Early detection of cancer greatly increases the likelihood of successful treatment. Despite this, the traditional steps in obtaining a diagnosis are time consuming. Patients will typically need to undergo a series of tests to identify what is causing their symptoms. Medical professionals run these tests all at once in order to receive the results as quickly as possible. However, running a multitude of tests is expensive and time consuming. Many tests will yield negative results while costing hundreds to thousands of dollars. Additionally, these tests can take weeks to generate results, often delaying cancer diagnoses and treatment. Luckily, in an age of great technological and medical advancements, some patients are now able to receive a diagnosis earlier by the use of precision medicine.
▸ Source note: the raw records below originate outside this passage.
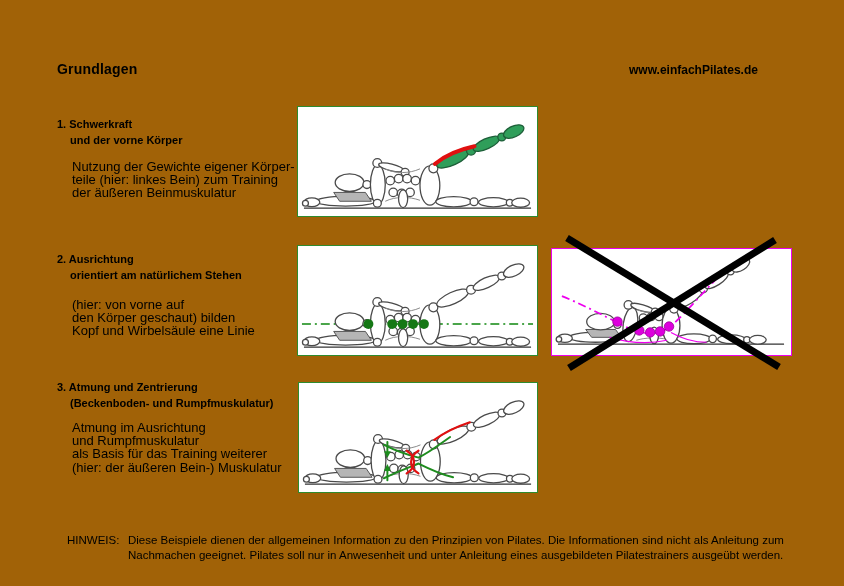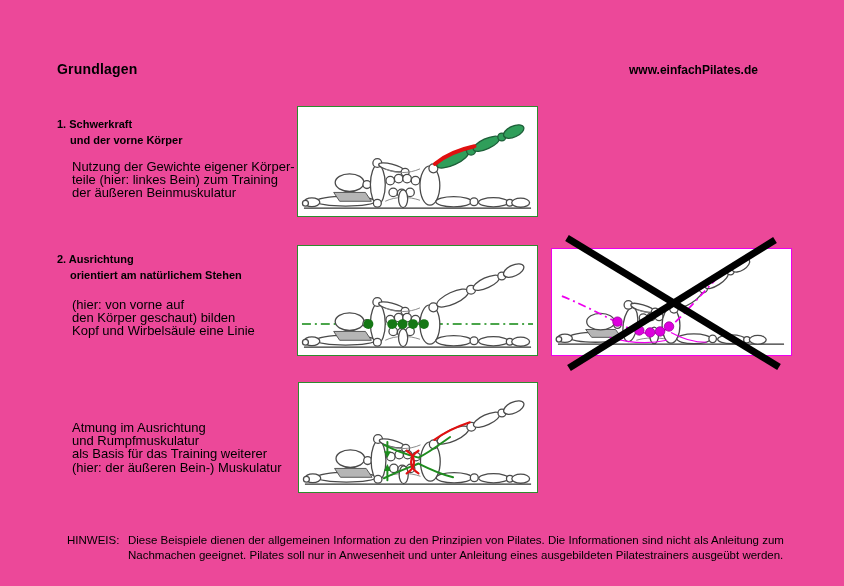--- a/index.html
+++ b/index.html
@@ -10,21 +10,21 @@
     --axis-line-green:#4aa54a;
     --marking-green:#1e8c1e;
     --highlight-red:#e01010;
     --marking-magenta:#ee00ee;
     --magenta-dot:#dd00dd;
     --cross-black:#000000;
     --figure-outline:#4a4a4a;
   }
   html,body{margin:0;padding:0;background:#fff;}
   .page{
-    position:relative;width:844px;height:586px;background:#ec4899;
+    position:relative;width:844px;height:586px;background:#a16207;
     font-family:"Liberation Sans", sans-serif;color:#000;overflow:hidden;
   }
   .abs{position:absolute;}
   .page-title{left:57px;top:61px;font-size:14px;font-weight:bold;letter-spacing:0.2px;}
   .site-url{left:629px;top:63px;font-size:12px;font-weight:bold;}
   .sec-head{font-size:11px;font-weight:bold;line-height:15.5px;white-space:nowrap;}
   .sec-head .l2{padding-left:13px;}
   .sec-body{font-size:13px;line-height:13.2px;white-space:nowrap;}
   .sec-body div{white-space:nowrap;}
   #sec1-head{left:57px;top:117px;}
@@ -127,20 +127,24 @@
   <div class="abs sec-head" id="sec2-head">
     <div class="l1">2. Ausrichtung</div>
     <div class="l2">orientiert am natürlichem Stehen</div>
   </div>
   <div class="abs sec-body" id="sec2-body">
     <div>(hier: von vorne auf</div>
     <div>den Körper geschaut) bilden</div>
     <div>Kopf und Wirbelsäule eine Linie</div>
   </div>
 
+  <div class="abs sec-head" id="sec3-head">
+    <div class="l1">3. Atmung und Zentrierung</div>
+    <div class="l2">(Beckenboden- und Rumpfmuskulatur)</div>
+  </div>
   <div class="abs sec-body" id="sec3-body">
     <div>Atmung im Ausrichtung</div>
     <div>und Rumpfmuskulatur</div>
     <div>als Basis für das Training weiterer</div>
     <div>(hier: der äußeren Bein-) Muskulatur</div>
   </div>
 
   <div class="diagram" id="box1">
     <svg viewBox="0 0 241 111" preserveAspectRatio="none">
       <g>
What is precision medicine?
Precision medicine is an emerging approach for disease treatment and prevention that considers individual variability in genes, environment, and lifestyle for each person. By gaining a deeper understanding of an individual’s biological makeup, including information coded in their DNA, medical professionals are able to offer a more tailored and precise way of diagnosing and treating diseases like cancer. The goal is that precision medicine will one day tailor cancer treatment to the genetic changes in each individual’s cancerous cells. Though treating each cancer diagnosis using precision medicine is a long way in the future, it is possible to benefit from precision medicine today.
How does precision medicine work?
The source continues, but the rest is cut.